I was terrified of gaining weight. It became my number one fear. It fed my anxiety disorder. Gaining weight would mean I wouldn’t be beautiful. It would mean I would be letting down all the friends who congratulated me on my weight. I couldn’t get fat. I couldn’t.

It was my first week in the day clinic when the psychiatrist suggested an eating disorder. I started to get worried. Did I have an eating disorder? He wanted me to keep a food diary and suggested I might need to go to another clinic for eating disorders after my time in this one. My doctor told me that my self-worth and weight were on a seesaw. If one went up the other went down. I held the believe that I was worth more skinny, people would like me more that way.

Talking about an eating disorder made me think about food even more and one night I found myself standing over the toilet bowl with my fingers down my throat. But just before I started purging I stopped myself and asked, ‘what are you doing?’.

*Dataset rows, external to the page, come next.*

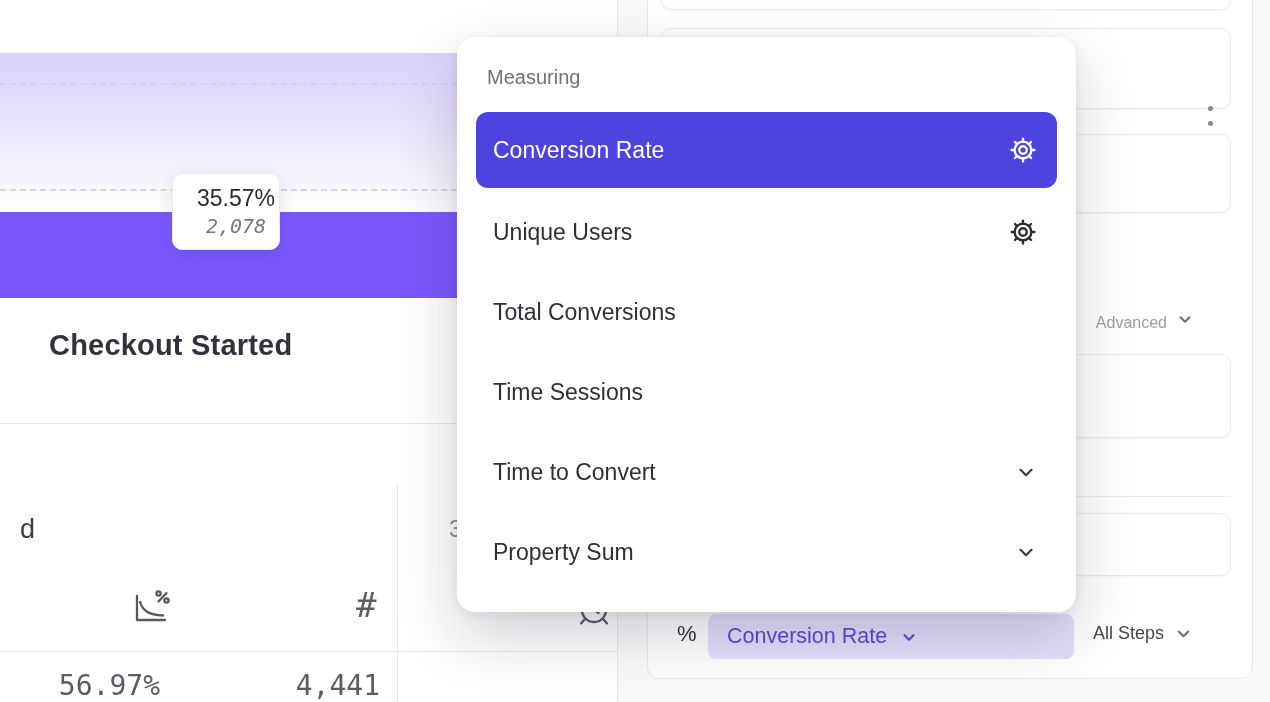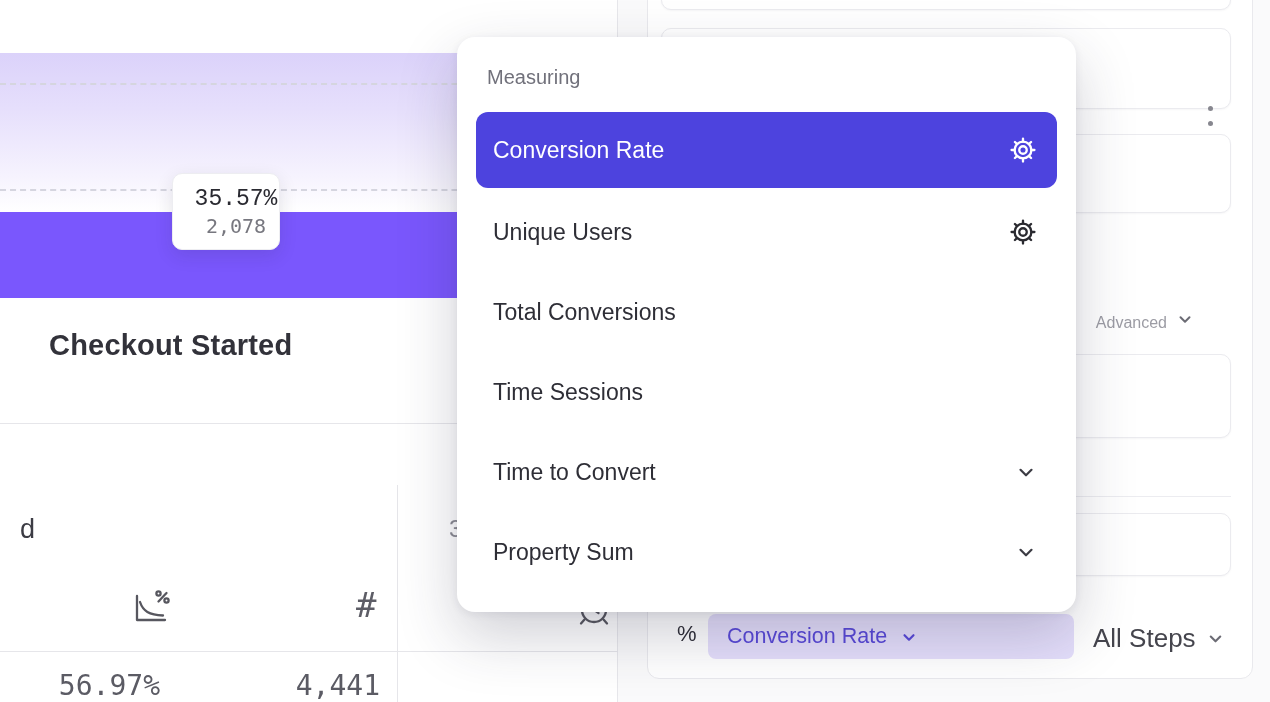"35.57%" .tooltip .rate { font-family: Liberation Mono, monospace -> Liberation Sans, sans-serif }
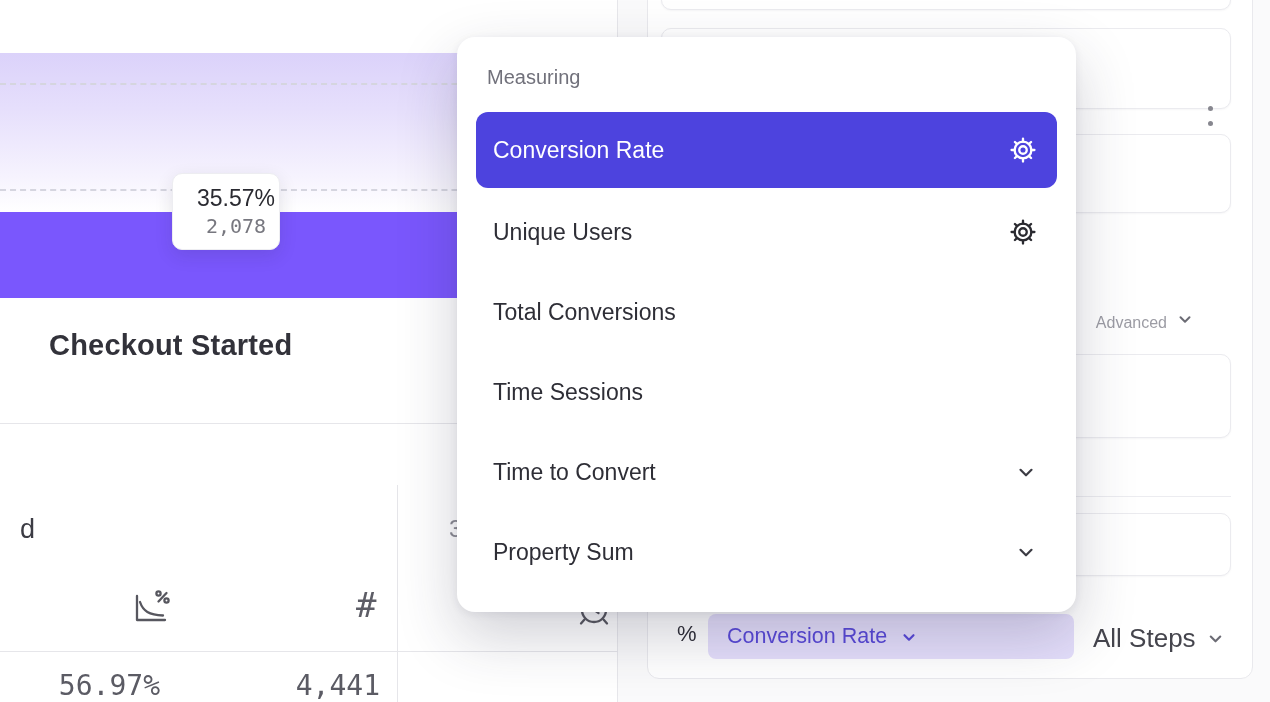"2,078" .tooltip .count { font-style: none -> italic }
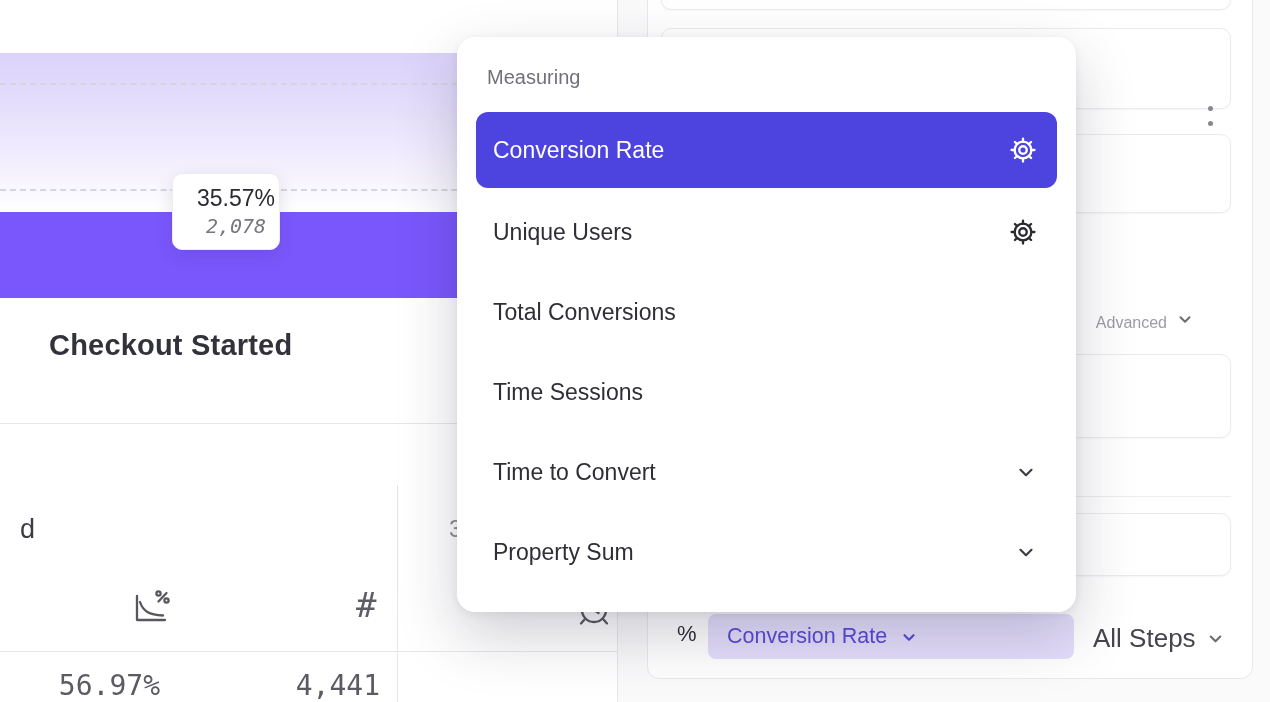"All Steps" .all-steps { font-size: 26px -> 18px }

It was that moment that I took control. I never attempted to purge again. I still have that desire to lose weight and I pray to lose weight. But in my prayer I also ask God that I would want to lose weight because I feel better when I’m healthy, not would because I fit the world’s standards.

I know I still have healing to go, but I can truly say, as I write this, I am happy with who I am and I am happy with myself. And, I am not fighting my battles alone, I have both a psychiatrist and a psychologist, I am looking after myself by taking my medication and listening to my doctors.

My two pieces of advice:

  • If you notice a friend is losing weight and wish to give them a compliment, focus on their overall appearance rather than their weight. Tell them they look beautiful or nice, or that new dress looks great on them, but avoid words like ‘skinny’, ‘slim’, ‘weight’, etc… While it’s well intended, complimenting someone on their weight loss could spark an eating disorder.
  • If you suspect you have an eating disorder or have issues with your self-worth or know someone who does, I strongly advise you to seek help from a professional. See your GP, psychiatrist, therapist or counsellor.